Thread: strategies for segregating client data when using PostgreSQL in a web app
strategies for segregating client data when using PostgreSQL in a web app
From
Menelaos PerdikeasSemantix
Date:
I would like to know what are the best practices / common patterns (or pointers to such) for using PostgreSQL in the context of a "big" web application with substantial data per user.
Namely, we are designing an ERP / accounting / business intelligence Web Application where each client company will have its own substantial data. The application will be fronted by a JBoss Application Server with PostgreSQL at the back. We are targeting for a few thousand clients at the maximum, and that after 2-3 years at the earliest. I understand that there could be several approaches. In the following I am assuming we are running only one PostgreSQL server instance (process) or perhaps a few (3-4) in a cluster but I don't suppose that affects much the options below. So, I see the following options:
[1] use just one database and schema and logically segregate companies data by having all tables have a client_id column as part of their primary key.
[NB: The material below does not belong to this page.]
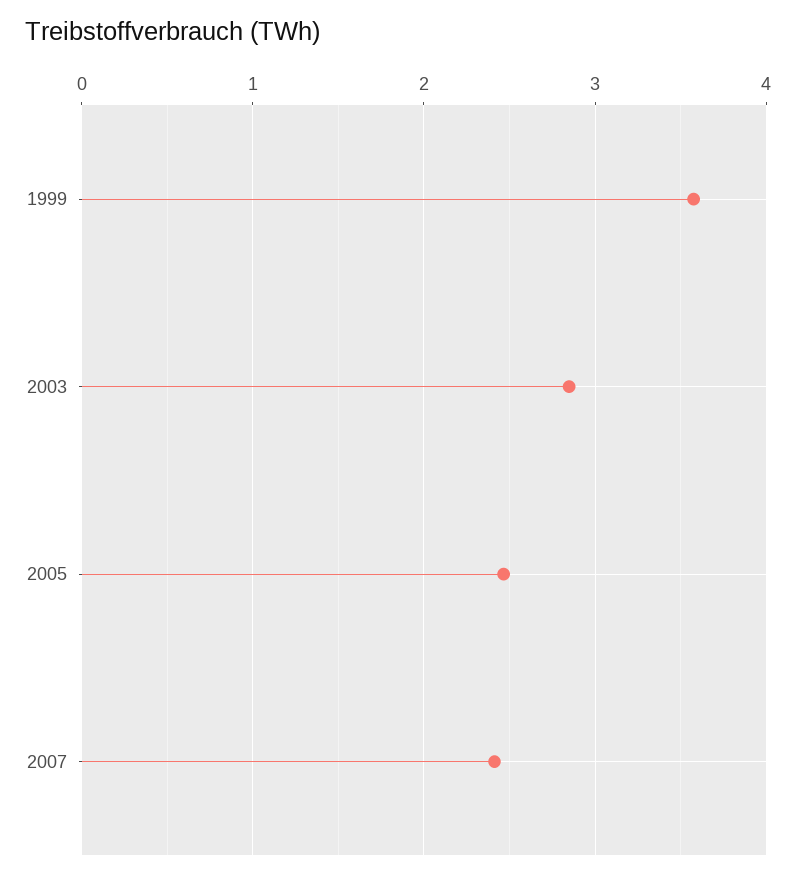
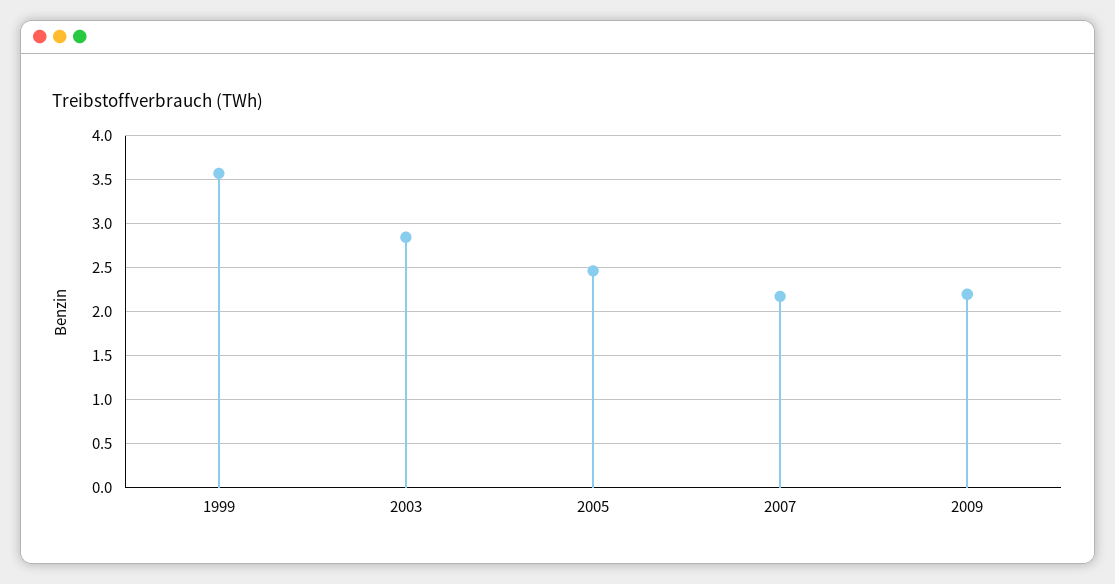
2007: 2.4 -> 2.2
2009: none -> 2.2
[2] use multiple database (in the same server instance) and only the public schema in each of them for the customer's data.
[3] use one database and multiple schemas to separate the different customer's data.
(the [2] and [3] in particular seem practically indistinguishable to me).
What are the trade-offs in terms of:
[1] enforcing security and access separation
[2] administering the database and responding to inquiries like "please reset my company's data to the image of yesterday cause we messed up some tables" or "we are taking our business elsewhere, can we please have a dump of our data?" or "we would like a weekly DVD with our data".
[3] backup / restore and partitioning
[4] potential for connection pooling at the Application Server.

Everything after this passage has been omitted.